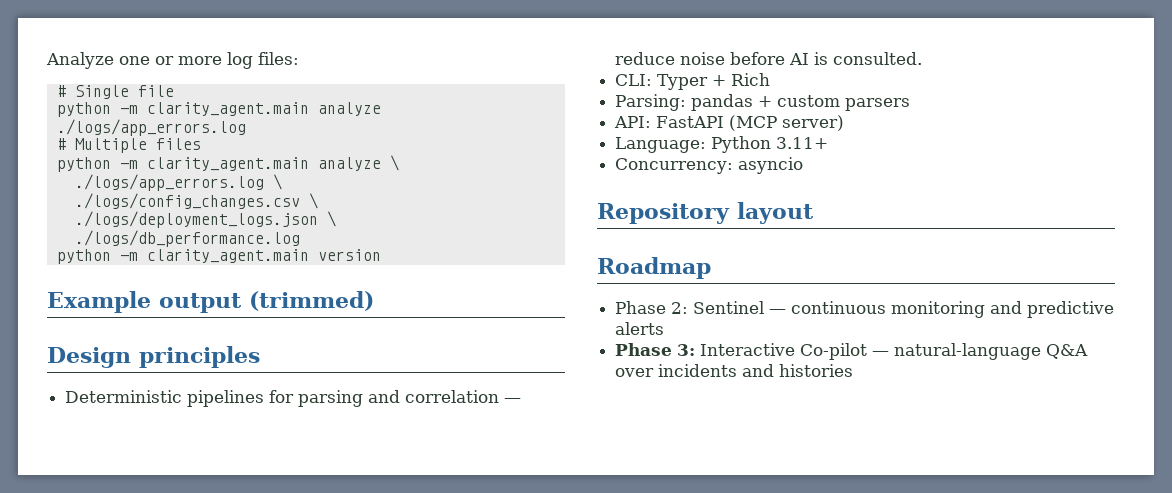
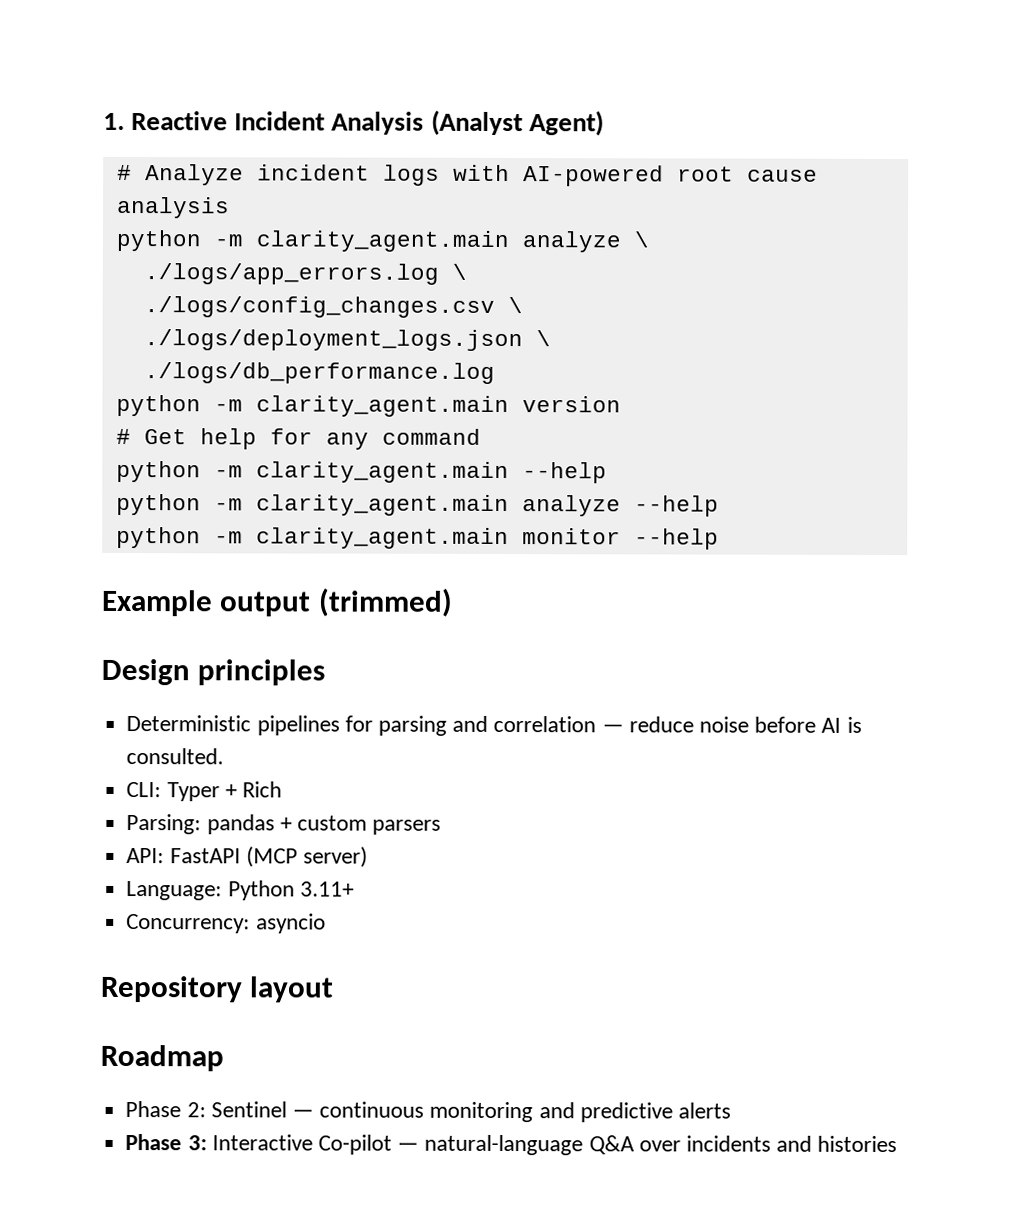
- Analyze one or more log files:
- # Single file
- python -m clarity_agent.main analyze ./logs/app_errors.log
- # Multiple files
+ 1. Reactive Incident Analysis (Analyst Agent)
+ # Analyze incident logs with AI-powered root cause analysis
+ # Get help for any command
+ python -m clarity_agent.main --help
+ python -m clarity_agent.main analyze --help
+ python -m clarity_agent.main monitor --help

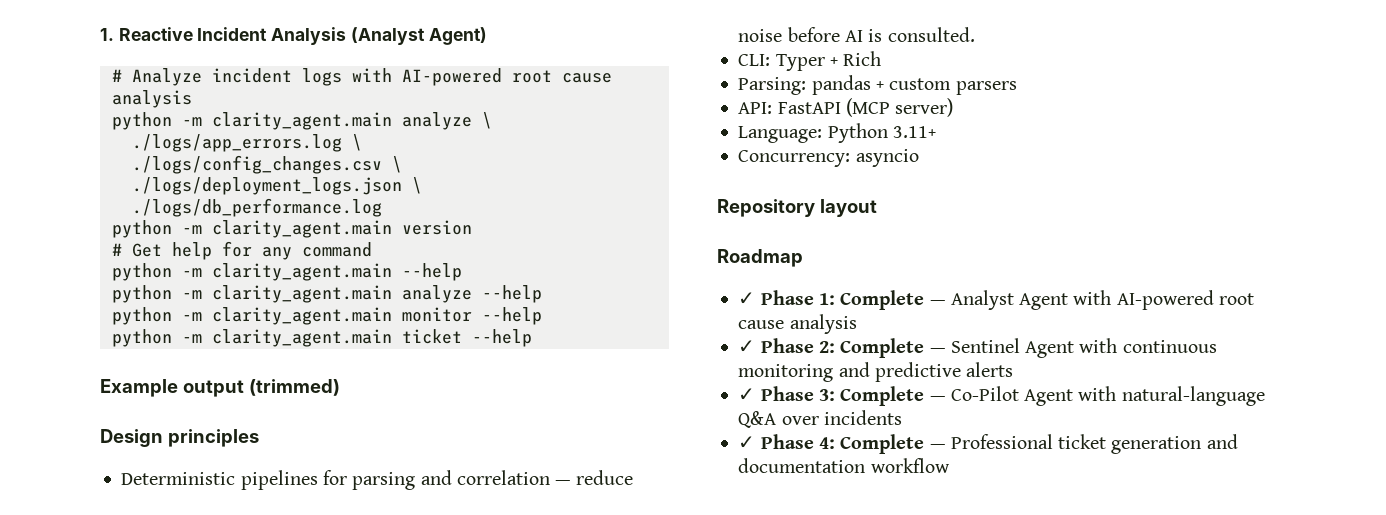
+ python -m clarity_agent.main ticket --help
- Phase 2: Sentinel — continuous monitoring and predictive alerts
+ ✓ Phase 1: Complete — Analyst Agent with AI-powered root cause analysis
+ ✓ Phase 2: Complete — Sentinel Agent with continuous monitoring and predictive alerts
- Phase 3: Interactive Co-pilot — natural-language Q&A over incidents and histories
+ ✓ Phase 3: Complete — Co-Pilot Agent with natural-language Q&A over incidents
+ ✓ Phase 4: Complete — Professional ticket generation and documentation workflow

* * *

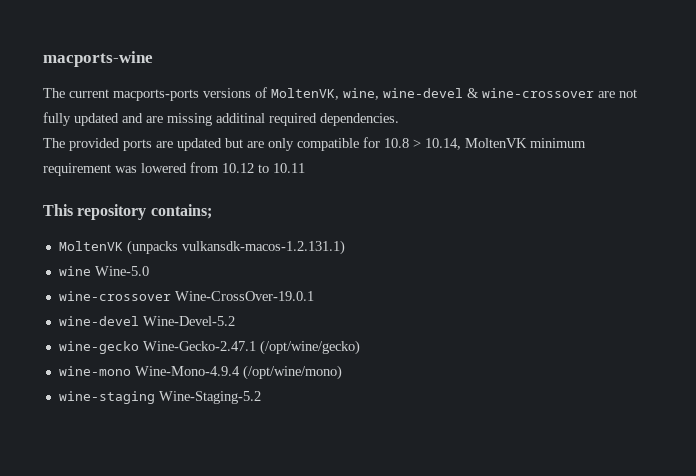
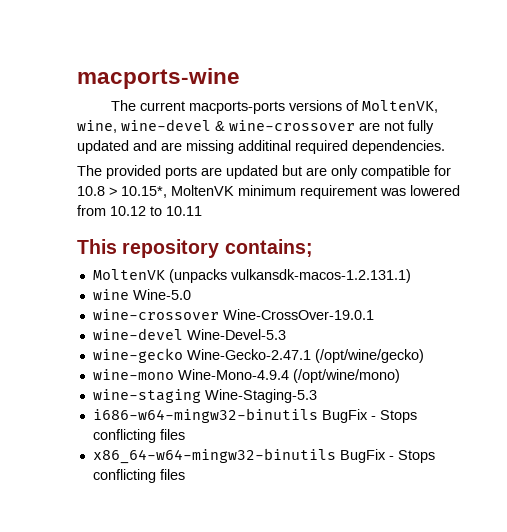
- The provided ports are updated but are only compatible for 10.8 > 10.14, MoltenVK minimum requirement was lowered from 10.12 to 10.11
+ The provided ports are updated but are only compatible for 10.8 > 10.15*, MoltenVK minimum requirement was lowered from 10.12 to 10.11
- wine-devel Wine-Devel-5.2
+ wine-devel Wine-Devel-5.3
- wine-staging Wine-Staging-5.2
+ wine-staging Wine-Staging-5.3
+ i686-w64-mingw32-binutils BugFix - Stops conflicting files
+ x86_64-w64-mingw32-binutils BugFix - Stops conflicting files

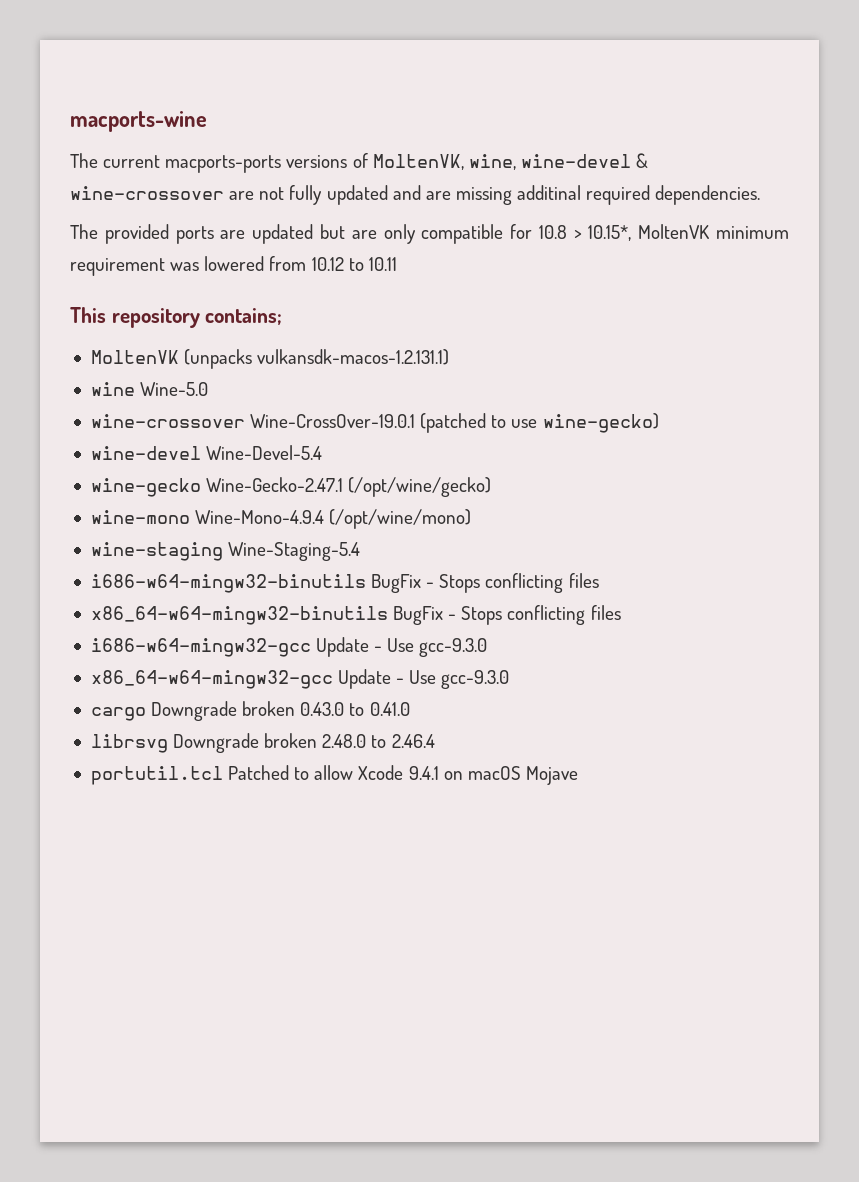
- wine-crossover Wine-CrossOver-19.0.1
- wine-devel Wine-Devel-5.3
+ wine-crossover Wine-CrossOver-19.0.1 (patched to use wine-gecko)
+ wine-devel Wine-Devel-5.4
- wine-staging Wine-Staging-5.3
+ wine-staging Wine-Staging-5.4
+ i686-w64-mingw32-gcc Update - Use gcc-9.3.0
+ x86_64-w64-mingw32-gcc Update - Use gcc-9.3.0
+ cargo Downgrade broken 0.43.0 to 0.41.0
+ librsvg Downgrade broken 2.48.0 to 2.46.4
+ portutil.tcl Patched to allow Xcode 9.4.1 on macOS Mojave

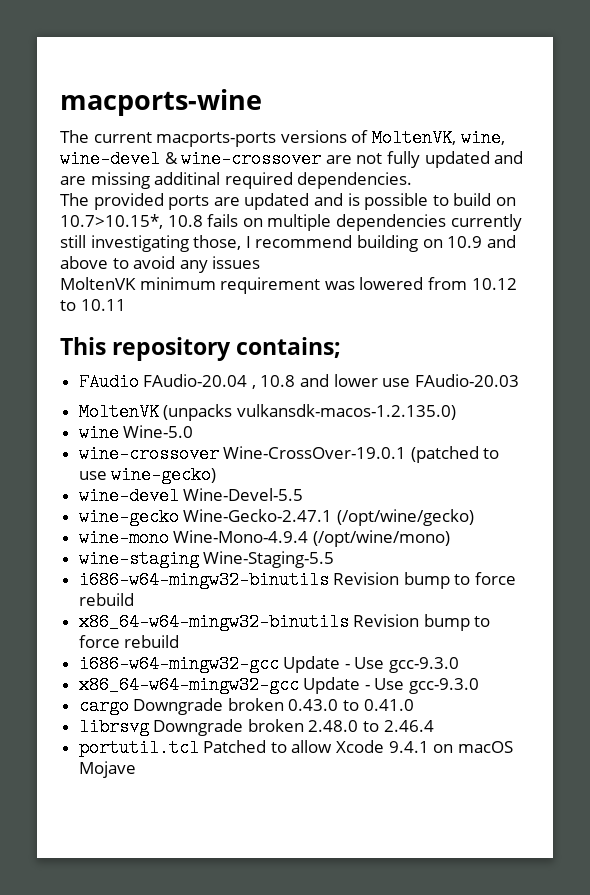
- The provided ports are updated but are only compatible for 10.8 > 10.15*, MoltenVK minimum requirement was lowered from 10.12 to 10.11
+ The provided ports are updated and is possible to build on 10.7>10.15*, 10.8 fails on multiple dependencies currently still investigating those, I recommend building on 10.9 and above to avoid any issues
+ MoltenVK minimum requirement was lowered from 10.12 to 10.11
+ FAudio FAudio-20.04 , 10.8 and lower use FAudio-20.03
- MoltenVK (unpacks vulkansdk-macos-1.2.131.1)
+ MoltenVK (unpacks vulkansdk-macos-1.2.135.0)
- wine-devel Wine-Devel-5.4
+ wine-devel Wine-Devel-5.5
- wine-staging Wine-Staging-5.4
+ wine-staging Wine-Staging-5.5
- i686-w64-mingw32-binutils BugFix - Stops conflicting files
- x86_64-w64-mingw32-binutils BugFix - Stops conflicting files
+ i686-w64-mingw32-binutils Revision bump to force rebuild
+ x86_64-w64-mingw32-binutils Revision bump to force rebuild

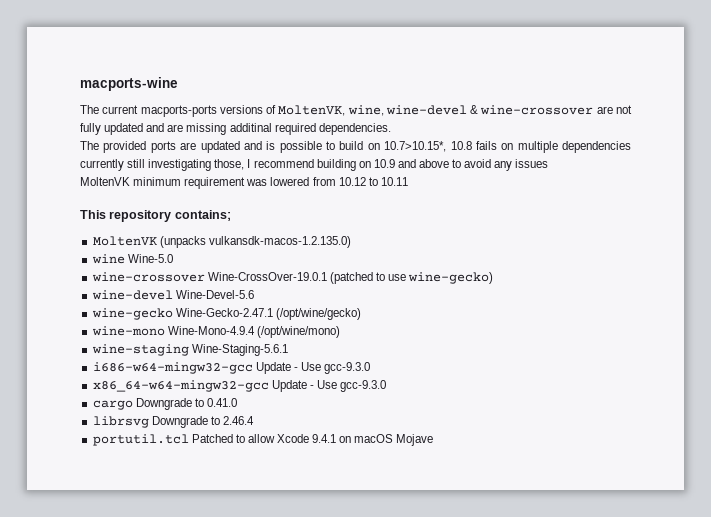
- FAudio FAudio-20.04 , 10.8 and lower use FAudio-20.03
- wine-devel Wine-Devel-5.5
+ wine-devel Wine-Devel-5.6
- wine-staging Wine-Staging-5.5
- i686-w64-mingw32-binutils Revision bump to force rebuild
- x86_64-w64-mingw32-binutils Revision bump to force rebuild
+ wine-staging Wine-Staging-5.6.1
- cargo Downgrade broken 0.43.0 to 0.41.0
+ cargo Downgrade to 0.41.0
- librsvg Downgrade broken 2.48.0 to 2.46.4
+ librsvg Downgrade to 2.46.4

* * *

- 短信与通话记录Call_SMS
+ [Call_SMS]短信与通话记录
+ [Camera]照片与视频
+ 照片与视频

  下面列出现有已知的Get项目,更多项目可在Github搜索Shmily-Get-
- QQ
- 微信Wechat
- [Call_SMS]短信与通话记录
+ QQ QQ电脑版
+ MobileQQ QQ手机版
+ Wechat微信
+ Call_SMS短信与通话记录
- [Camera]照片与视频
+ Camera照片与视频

Task objective: Review the material and copy each line in which the word "Complete" appears.

Output for this task:
+ ✓ Phase 1: Complete — Analyst Agent with AI-powered root cause analysis
+ ✓ Phase 2: Complete — Sentinel Agent with continuous monitoring and predictive alerts
+ ✓ Phase 3: Complete — Co-Pilot Agent with natural-language Q&A over incidents
+ ✓ Phase 4: Complete — Professional ticket generation and documentation workflow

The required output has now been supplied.